Vers un salariat effectivement volontaire : un objectif économique pour le XXIe siècle

Marc-André Charpentier

« Car a-t-on vraiment le choix ? J’ai peut-être le choix entre être balayeur ou camionneur. Puis-je choisir de ne pas travailler, par exemple, sans me condamner à mourir de faim ? » (Maris, 2003)

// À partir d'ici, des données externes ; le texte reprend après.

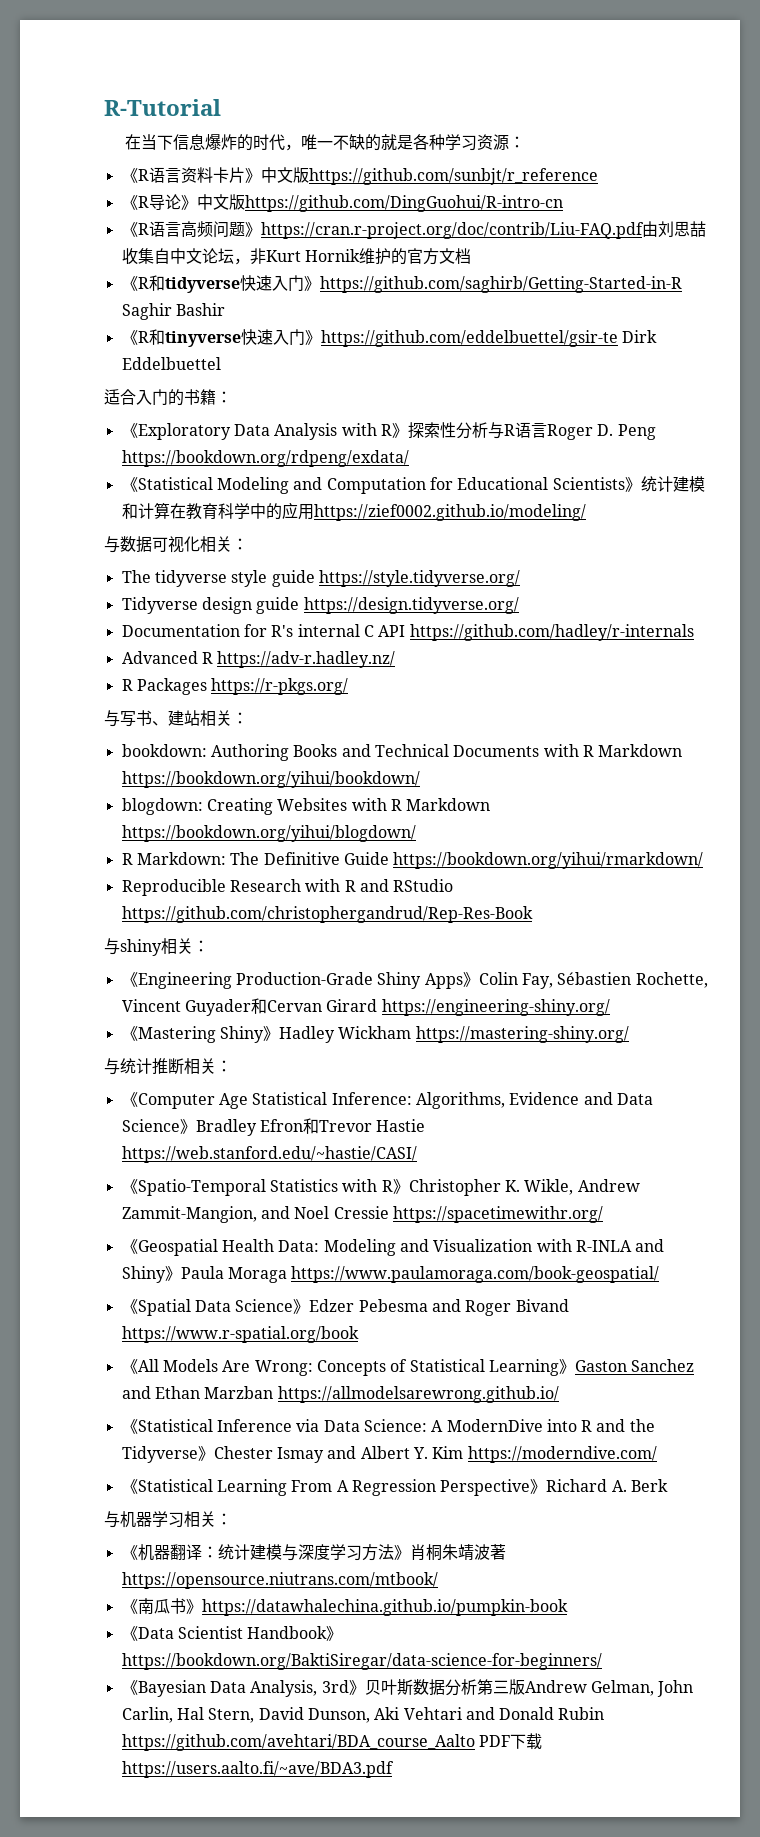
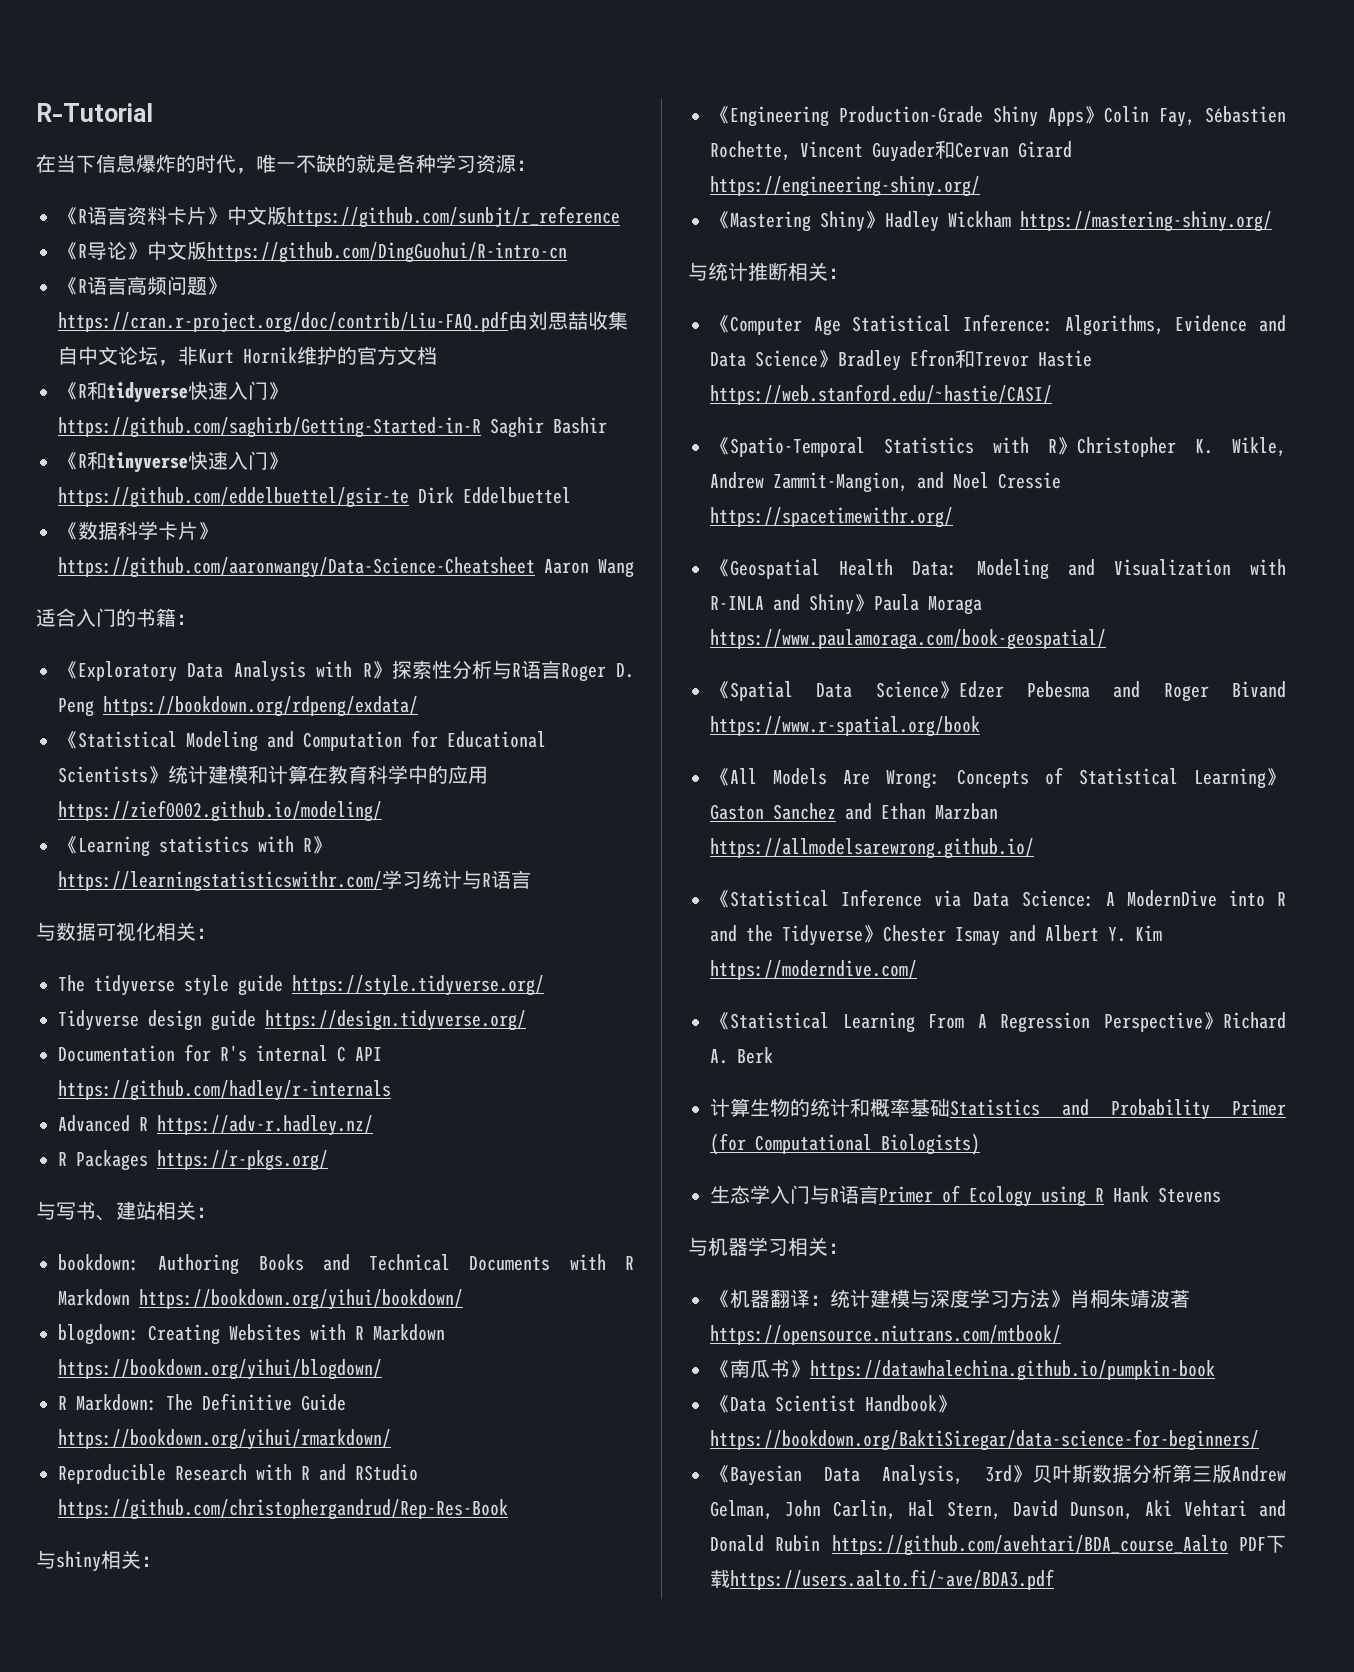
(221, 363) none -> [58,521,218,540] [58,557,634,578] // 《数据科学卡片》https://github.com/aaronwangy/Data-Science-Cheatsheet Aaron Wang
(586, 512) none -> [58,836,332,857] [58,870,531,892] // 《Learning statistics with R》https://learningstatisticswithr.com/学习统计与R语言
(668, 1485) none -> [710,1098,1286,1120] [710,1133,980,1155] [710,1185,1221,1207] // 计算生物的统计和概率基础Statistics and Probability Primer (for Computational Biologists) // 生态学入门与R语言Primer of Ecology using R Hank Stevens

L’efficacité de l’économie de marché repose sur plusieurs hypothèses. Parmi celles-ci, le caractère volontaire des échanges en est une primordiale (Friedman, 1990; Hayek, 2009; Mises, 1949). Effectivement, la théorie des marchés repose sur le postulat voulant que chaque échange économique, tant qu’il est effectué par des agents volontaires, se doit, d’une façon ou d’une autre, d’être bénéfique aux deux parties consentantes. Pourquoi ? Parce que si tel n’était pas le cas, pour l’une ou l’autre des deux parties, celle-ci, pouvant ne pas consentir à l’échange, y renoncerait. L’échange n’aurait pas lieu (Stiglitz, 2007). Chaque échange volontaire, auquel des agents consentent en toute liberté (tant qu’il respecte quelques autres hypothèses externes à notre sujet), mène à un optimum d’efficacité (Pareto, 2014). Il s’agit là d’une condition nécessaire à une défense, autant théorique qu’éthique, de l’économie de marché.

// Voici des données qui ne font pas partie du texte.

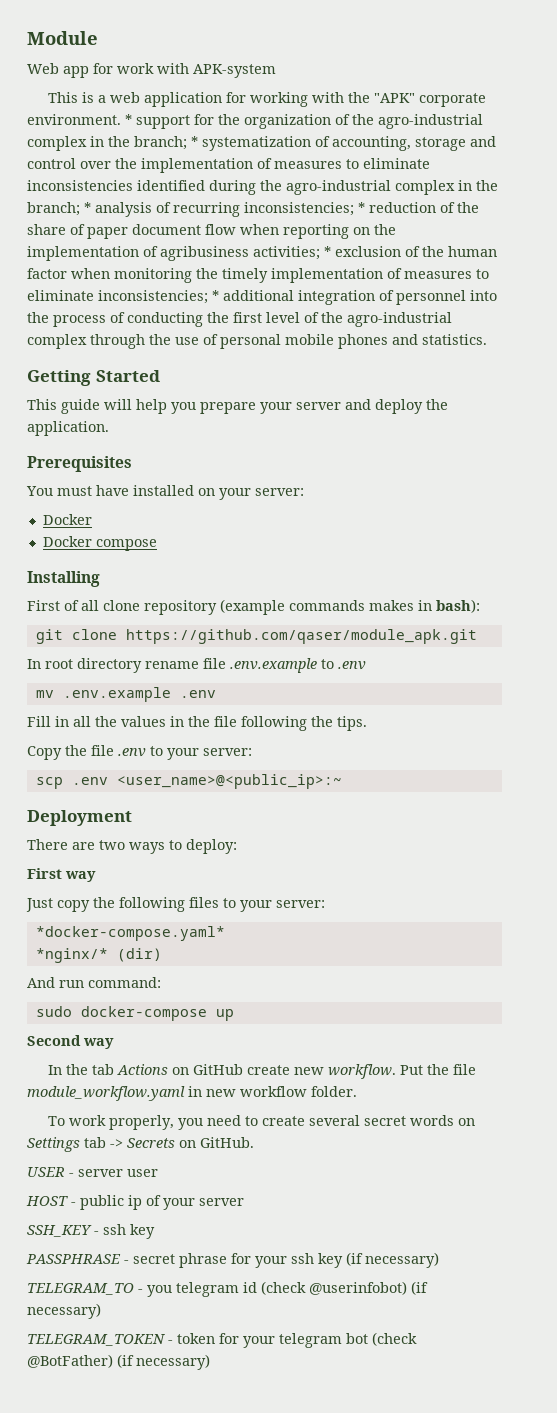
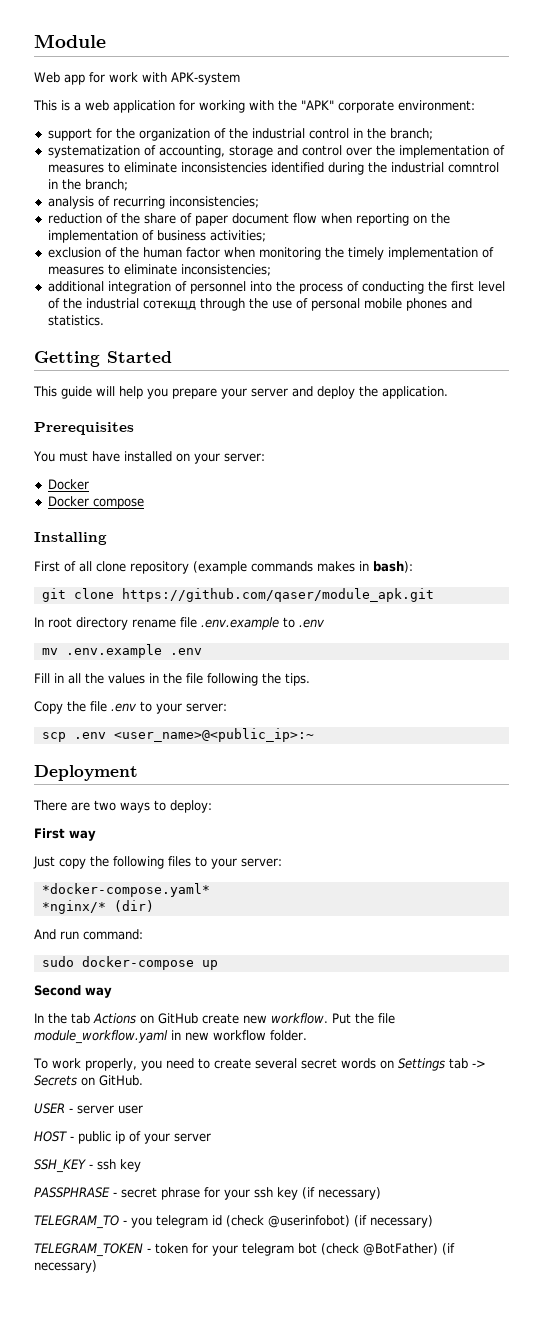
[27,114,132,125] environment. * -> [398,100,475,111] environment: //
[378,114,483,129] [27,136,198,151] agro-industrial complex in the branch; * -> [251,128,433,140] industrial control in the branch; //
[286,180,498,195] [27,202,91,216] agro-industrial complex in the branch; * -> [390,162,499,173] [47,179,128,191] industrial comntrol in the branch; //
[358,202,365,213] * -> (259, 202) //
[160,246,249,261] agribusiness -> [156,230,206,241] business
[324,246,331,257] * -> (266, 236) //
[212,290,219,301] * -> (271, 270) //
[347,312,452,327] [27,334,87,349] agro-industrial complex -> [85,298,196,310] industrial coтекщд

Mais sommes-nous, dans tous les échanges qui composent notre quotidien économique, réellement volontaires ?

Comme il s’agit d’une hypothèse de base, d’un postulat de la théorie des marchés, peu d’économistes semblent s’être posé la question : le caractère volontaire des échanges est tout simplement pris pour acquis. Et pourtant quelques-uns s’étant posé ladite question (Munger, 2010; Maris, 2003; Widerquist, 2010; Raventós, 2007) ont soulevé de nombreuses occasions économiques où le caractère volontaire des échanges était, pour le moins, incomplet. Karl Widerquist (2010) expose clairement les raisons de ce constat. Parmi celles-ci, la nécessité d’une « option de sortie » revêt une importance fondamentale. M. Widerquist, suite à l’analyse des conditions nécessaires à une action effectivement volontaire, conclut que pour la plupart d’entre nous, l’accession au marché du travail, où nous échangeons temps et énergie contre un salaire, ne peut être considérée comme telle. Une part substantielle des échanges au sein du marché du travail ne peuvent être considérés comme effectivement volontaires.

Arrêtons-nous un instant pour y réfléchir simplement.

Considérant ce que l’on sait des conditions de travail horribles ayant cours dans les manufactures où nos ancêtres occidentaux travaillaient jadis en masse, pourrait-on croire qu’ils l’auraient fait, dans les mêmes conditions, eussent-ils été effectivement volontaires? Si par exemple, leur subsistance primaire avait été assurée de quelconque façon, de manière à leur procurer une alternative à cet échange, soit l’« option de sortie » de M. Widerquist ? N’étant plus confronté à l’indigence la plus complète, notre ancêtre aurait-il consenti à intégrer, sous les mêmes termes d’échange, le marché du travail en manufacture ? Et nous ? Consentirions-nous aux mêmes termes d’échange (heures travaillées, salaire, vacances, avantages, etc.) si nous avions une « option de sortie », une alternative à échanger notre labeur sur le marché du travail ? Car, bien que je (et possiblement vous) puisse profiter d’options dans mon choix de fonction sur le marché du travail, le fait est que je dois intégrer le marché du travail pour me loger, me nourrir et me vêtir. Les alternatives (indigence partielle, tutelle sociale) sont tout simplement inacceptables ; le choix est effectivement absent.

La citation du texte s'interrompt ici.